[Stored data entries]
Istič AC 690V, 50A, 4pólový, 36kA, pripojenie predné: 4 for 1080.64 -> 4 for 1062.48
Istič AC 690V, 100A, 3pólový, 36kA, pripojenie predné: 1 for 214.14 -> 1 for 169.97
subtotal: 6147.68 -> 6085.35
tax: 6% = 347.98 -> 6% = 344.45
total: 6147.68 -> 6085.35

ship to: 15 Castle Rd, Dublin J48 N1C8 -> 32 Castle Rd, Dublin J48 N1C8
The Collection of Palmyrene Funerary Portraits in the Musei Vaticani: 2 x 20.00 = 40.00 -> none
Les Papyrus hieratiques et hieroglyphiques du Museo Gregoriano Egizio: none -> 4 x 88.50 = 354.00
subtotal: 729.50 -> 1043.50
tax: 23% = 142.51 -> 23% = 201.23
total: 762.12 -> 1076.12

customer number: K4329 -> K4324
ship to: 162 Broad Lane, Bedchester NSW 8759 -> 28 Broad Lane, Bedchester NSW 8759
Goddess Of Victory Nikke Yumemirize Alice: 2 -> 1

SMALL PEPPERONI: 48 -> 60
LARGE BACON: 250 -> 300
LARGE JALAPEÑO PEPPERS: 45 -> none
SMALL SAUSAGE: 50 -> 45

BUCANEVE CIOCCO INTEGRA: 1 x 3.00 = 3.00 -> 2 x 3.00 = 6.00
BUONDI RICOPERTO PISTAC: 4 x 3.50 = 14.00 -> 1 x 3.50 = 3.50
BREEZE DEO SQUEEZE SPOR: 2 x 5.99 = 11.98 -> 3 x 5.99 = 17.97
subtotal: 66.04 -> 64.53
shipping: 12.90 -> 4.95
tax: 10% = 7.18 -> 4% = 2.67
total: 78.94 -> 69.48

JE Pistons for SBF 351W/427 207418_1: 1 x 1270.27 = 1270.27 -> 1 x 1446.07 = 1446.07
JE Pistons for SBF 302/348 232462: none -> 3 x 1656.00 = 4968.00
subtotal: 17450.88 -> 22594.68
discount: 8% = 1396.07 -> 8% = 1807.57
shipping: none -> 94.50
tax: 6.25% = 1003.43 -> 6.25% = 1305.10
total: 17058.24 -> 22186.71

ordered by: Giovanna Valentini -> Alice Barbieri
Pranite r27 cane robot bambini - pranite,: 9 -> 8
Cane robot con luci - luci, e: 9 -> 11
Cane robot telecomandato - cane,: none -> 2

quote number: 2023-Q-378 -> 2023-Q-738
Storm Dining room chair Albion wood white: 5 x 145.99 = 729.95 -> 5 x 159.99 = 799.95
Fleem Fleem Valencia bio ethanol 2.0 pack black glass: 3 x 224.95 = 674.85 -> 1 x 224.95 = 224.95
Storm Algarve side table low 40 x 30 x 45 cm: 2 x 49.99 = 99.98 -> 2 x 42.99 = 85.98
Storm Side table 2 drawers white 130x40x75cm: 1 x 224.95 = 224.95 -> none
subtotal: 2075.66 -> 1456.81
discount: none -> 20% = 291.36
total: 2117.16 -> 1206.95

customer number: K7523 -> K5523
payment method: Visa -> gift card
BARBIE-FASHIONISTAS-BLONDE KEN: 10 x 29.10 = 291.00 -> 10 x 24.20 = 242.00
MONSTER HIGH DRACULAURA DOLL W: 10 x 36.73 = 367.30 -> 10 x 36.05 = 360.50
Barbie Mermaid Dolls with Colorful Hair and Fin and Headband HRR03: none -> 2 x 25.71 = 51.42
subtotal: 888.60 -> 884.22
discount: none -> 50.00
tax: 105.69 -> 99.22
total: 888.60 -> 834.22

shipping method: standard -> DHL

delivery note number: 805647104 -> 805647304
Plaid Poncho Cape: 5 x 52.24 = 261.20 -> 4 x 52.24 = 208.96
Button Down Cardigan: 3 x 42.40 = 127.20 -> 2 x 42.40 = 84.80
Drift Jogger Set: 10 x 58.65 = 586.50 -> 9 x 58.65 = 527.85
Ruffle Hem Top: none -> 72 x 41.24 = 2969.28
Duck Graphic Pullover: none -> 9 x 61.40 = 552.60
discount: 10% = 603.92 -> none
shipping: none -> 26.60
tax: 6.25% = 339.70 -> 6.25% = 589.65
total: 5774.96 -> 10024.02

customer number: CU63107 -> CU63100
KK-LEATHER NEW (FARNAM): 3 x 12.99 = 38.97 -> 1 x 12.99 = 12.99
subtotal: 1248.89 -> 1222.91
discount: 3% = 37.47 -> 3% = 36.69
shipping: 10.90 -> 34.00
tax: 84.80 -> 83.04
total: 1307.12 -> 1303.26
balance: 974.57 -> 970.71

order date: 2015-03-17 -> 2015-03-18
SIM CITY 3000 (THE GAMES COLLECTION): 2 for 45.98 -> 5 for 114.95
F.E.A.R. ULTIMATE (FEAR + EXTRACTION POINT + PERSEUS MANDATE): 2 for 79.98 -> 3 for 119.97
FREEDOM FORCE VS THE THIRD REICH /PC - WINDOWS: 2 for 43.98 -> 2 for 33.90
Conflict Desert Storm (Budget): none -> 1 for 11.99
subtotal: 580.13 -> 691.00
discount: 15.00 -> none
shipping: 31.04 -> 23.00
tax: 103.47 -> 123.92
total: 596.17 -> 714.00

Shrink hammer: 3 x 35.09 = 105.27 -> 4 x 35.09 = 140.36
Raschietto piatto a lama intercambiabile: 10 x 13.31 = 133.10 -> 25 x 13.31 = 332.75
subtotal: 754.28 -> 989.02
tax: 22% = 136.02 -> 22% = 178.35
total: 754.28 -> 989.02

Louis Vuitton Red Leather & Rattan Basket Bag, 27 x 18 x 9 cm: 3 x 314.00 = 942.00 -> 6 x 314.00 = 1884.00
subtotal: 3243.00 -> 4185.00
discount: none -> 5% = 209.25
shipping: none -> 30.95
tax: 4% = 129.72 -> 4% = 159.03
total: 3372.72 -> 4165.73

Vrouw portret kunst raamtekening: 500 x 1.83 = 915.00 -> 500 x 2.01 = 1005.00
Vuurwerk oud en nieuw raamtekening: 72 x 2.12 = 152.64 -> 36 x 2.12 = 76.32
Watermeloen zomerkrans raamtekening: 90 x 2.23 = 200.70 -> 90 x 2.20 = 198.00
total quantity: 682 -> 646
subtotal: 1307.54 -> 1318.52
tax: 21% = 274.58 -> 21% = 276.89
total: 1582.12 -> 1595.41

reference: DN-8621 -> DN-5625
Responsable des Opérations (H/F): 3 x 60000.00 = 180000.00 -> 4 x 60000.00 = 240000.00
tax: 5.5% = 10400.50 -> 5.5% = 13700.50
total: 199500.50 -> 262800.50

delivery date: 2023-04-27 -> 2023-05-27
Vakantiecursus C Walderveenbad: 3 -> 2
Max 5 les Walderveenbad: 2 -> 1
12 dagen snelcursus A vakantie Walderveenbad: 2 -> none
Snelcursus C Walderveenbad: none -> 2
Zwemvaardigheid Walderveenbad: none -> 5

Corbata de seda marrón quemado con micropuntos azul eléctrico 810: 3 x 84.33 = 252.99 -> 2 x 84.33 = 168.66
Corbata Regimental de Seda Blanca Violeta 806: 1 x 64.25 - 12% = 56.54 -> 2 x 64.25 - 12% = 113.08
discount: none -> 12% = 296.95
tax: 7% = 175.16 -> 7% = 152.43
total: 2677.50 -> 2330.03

§ TASK ITEM:
Transcribe the entries above exactly.

§ SOLVED EXERCISE:
Istič AC 690V, 50A, 4pólový, 36kA, pripojenie predné: 4 for 1080.64 -> 4 for 1062.48
Istič AC 690V, 100A, 3pólový, 36kA, pripojenie predné: 1 for 214.14 -> 1 for 169.97
subtotal: 6147.68 -> 6085.35
tax: 6% = 347.98 -> 6% = 344.45
total: 6147.68 -> 6085.35

ship to: 15 Castle Rd, Dublin J48 N1C8 -> 32 Castle Rd, Dublin J48 N1C8
The Collection of Palmyrene Funerary Portraits in the Musei Vaticani: 2 x 20.00 = 40.00 -> none
Les Papyrus hieratiques et hieroglyphiques du Museo Gregoriano Egizio: none -> 4 x 88.50 = 354.00
subtotal: 729.50 -> 1043.50
tax: 23% = 142.51 -> 23% = 201.23
total: 762.12 -> 1076.12

customer number: K4329 -> K4324
ship to: 162 Broad Lane, Bedchester NSW 8759 -> 28 Broad Lane, Bedchester NSW 8759
Goddess Of Victory Nikke Yumemirize Alice: 2 -> 1

SMALL PEPPERONI: 48 -> 60
LARGE BACON: 250 -> 300
LARGE JALAPEÑO PEPPERS: 45 -> none
SMALL SAUSAGE: 50 -> 45

BUCANEVE CIOCCO INTEGRA: 1 x 3.00 = 3.00 -> 2 x 3.00 = 6.00
BUONDI RICOPERTO PISTAC: 4 x 3.50 = 14.00 -> 1 x 3.50 = 3.50
BREEZE DEO SQUEEZE SPOR: 2 x 5.99 = 11.98 -> 3 x 5.99 = 17.97
subtotal: 66.04 -> 64.53
shipping: 12.90 -> 4.95
tax: 10% = 7.18 -> 4% = 2.67
total: 78.94 -> 69.48

JE Pistons for SBF 351W/427 207418_1: 1 x 1270.27 = 1270.27 -> 1 x 1446.07 = 1446.07
JE Pistons for SBF 302/348 232462: none -> 3 x 1656.00 = 4968.00
subtotal: 17450.88 -> 22594.68
discount: 8% = 1396.07 -> 8% = 1807.57
shipping: none -> 94.50
tax: 6.25% = 1003.43 -> 6.25% = 1305.10
total: 17058.24 -> 22186.71

ordered by: Giovanna Valentini -> Alice Barbieri
Pranite r27 cane robot bambini - pranite,: 9 -> 8
Cane robot con luci - luci, e: 9 -> 11
Cane robot telecomandato - cane,: none -> 2

quote number: 2023-Q-378 -> 2023-Q-738
Storm Dining room chair Albion wood white: 5 x 145.99 = 729.95 -> 5 x 159.99 = 799.95
Fleem Fleem Valencia bio ethanol 2.0 pack black glass: 3 x 224.95 = 674.85 -> 1 x 224.95 = 224.95
Storm Algarve side table low 40 x 30 x 45 cm: 2 x 49.99 = 99.98 -> 2 x 42.99 = 85.98
Storm Side table 2 drawers white 130x40x75cm: 1 x 224.95 = 224.95 -> none
subtotal: 2075.66 -> 1456.81
discount: none -> 20% = 291.36
total: 2117.16 -> 1206.95

customer number: K7523 -> K5523
payment method: Visa -> gift card
BARBIE-FASHIONISTAS-BLONDE KEN: 10 x 29.10 = 291.00 -> 10 x 24.20 = 242.00
MONSTER HIGH DRACULAURA DOLL W: 10 x 36.73 = 367.30 -> 10 x 36.05 = 360.50
Barbie Mermaid Dolls with Colorful Hair and Fin and Headband HRR03: none -> 2 x 25.71 = 51.42
subtotal: 888.60 -> 884.22
discount: none -> 50.00
tax: 105.69 -> 99.22
total: 888.60 -> 834.22

shipping method: standard -> DHL

delivery note number: 805647104 -> 805647304
Plaid Poncho Cape: 5 x 52.24 = 261.20 -> 4 x 52.24 = 208.96
Button Down Cardigan: 3 x 42.40 = 127.20 -> 2 x 42.40 = 84.80
Drift Jogger Set: 10 x 58.65 = 586.50 -> 9 x 58.65 = 527.85
Ruffle Hem Top: none -> 72 x 41.24 = 2969.28
Duck Graphic Pullover: none -> 9 x 61.40 = 552.60
discount: 10% = 603.92 -> none
shipping: none -> 26.60
tax: 6.25% = 339.70 -> 6.25% = 589.65
total: 5774.96 -> 10024.02

customer number: CU63107 -> CU63100
KK-LEATHER NEW (FARNAM): 3 x 12.99 = 38.97 -> 1 x 12.99 = 12.99
subtotal: 1248.89 -> 1222.91
discount: 3% = 37.47 -> 3% = 36.69
shipping: 10.90 -> 34.00
tax: 84.80 -> 83.04
total: 1307.12 -> 1303.26
balance: 974.57 -> 970.71

order date: 2015-03-17 -> 2015-03-18
SIM CITY 3000 (THE GAMES COLLECTION): 2 for 45.98 -> 5 for 114.95
F.E.A.R. ULTIMATE (FEAR + EXTRACTION POINT + PERSEUS MANDATE): 2 for 79.98 -> 3 for 119.97
FREEDOM FORCE VS THE THIRD REICH /PC - WINDOWS: 2 for 43.98 -> 2 for 33.90
Conflict Desert Storm (Budget): none -> 1 for 11.99
subtotal: 580.13 -> 691.00
discount: 15.00 -> none
shipping: 31.04 -> 23.00
tax: 103.47 -> 123.92
total: 596.17 -> 714.00

Shrink hammer: 3 x 35.09 = 105.27 -> 4 x 35.09 = 140.36
Raschietto piatto a lama intercambiabile: 10 x 13.31 = 133.10 -> 25 x 13.31 = 332.75
subtotal: 754.28 -> 989.02
tax: 22% = 136.02 -> 22% = 178.35
total: 754.28 -> 989.02

Louis Vuitton Red Leather & Rattan Basket Bag, 27 x 18 x 9 cm: 3 x 314.00 = 942.00 -> 6 x 314.00 = 1884.00
subtotal: 3243.00 -> 4185.00
discount: none -> 5% = 209.25
shipping: none -> 30.95
tax: 4% = 129.72 -> 4% = 159.03
total: 3372.72 -> 4165.73

Vrouw portret kunst raamtekening: 500 x 1.83 = 915.00 -> 500 x 2.01 = 1005.00
Vuurwerk oud en nieuw raamtekening: 72 x 2.12 = 152.64 -> 36 x 2.12 = 76.32
Watermeloen zomerkrans raamtekening: 90 x 2.23 = 200.70 -> 90 x 2.20 = 198.00
total quantity: 682 -> 646
subtotal: 1307.54 -> 1318.52
tax: 21% = 274.58 -> 21% = 276.89
total: 1582.12 -> 1595.41

reference: DN-8621 -> DN-5625
Responsable des Opérations (H/F): 3 x 60000.00 = 180000.00 -> 4 x 60000.00 = 240000.00
tax: 5.5% = 10400.50 -> 5.5% = 13700.50
total: 199500.50 -> 262800.50

delivery date: 2023-04-27 -> 2023-05-27
Vakantiecursus C Walderveenbad: 3 -> 2
Max 5 les Walderveenbad: 2 -> 1
12 dagen snelcursus A vakantie Walderveenbad: 2 -> none
Snelcursus C Walderveenbad: none -> 2
Zwemvaardigheid Walderveenbad: none -> 5

Corbata de seda marrón quemado con micropuntos azul eléctrico 810: 3 x 84.33 = 252.99 -> 2 x 84.33 = 168.66
Corbata Regimental de Seda Blanca Violeta 806: 1 x 64.25 - 12% = 56.54 -> 2 x 64.25 - 12% = 113.08
discount: none -> 12% = 296.95
tax: 7% = 175.16 -> 7% = 152.43
total: 2677.50 -> 2330.03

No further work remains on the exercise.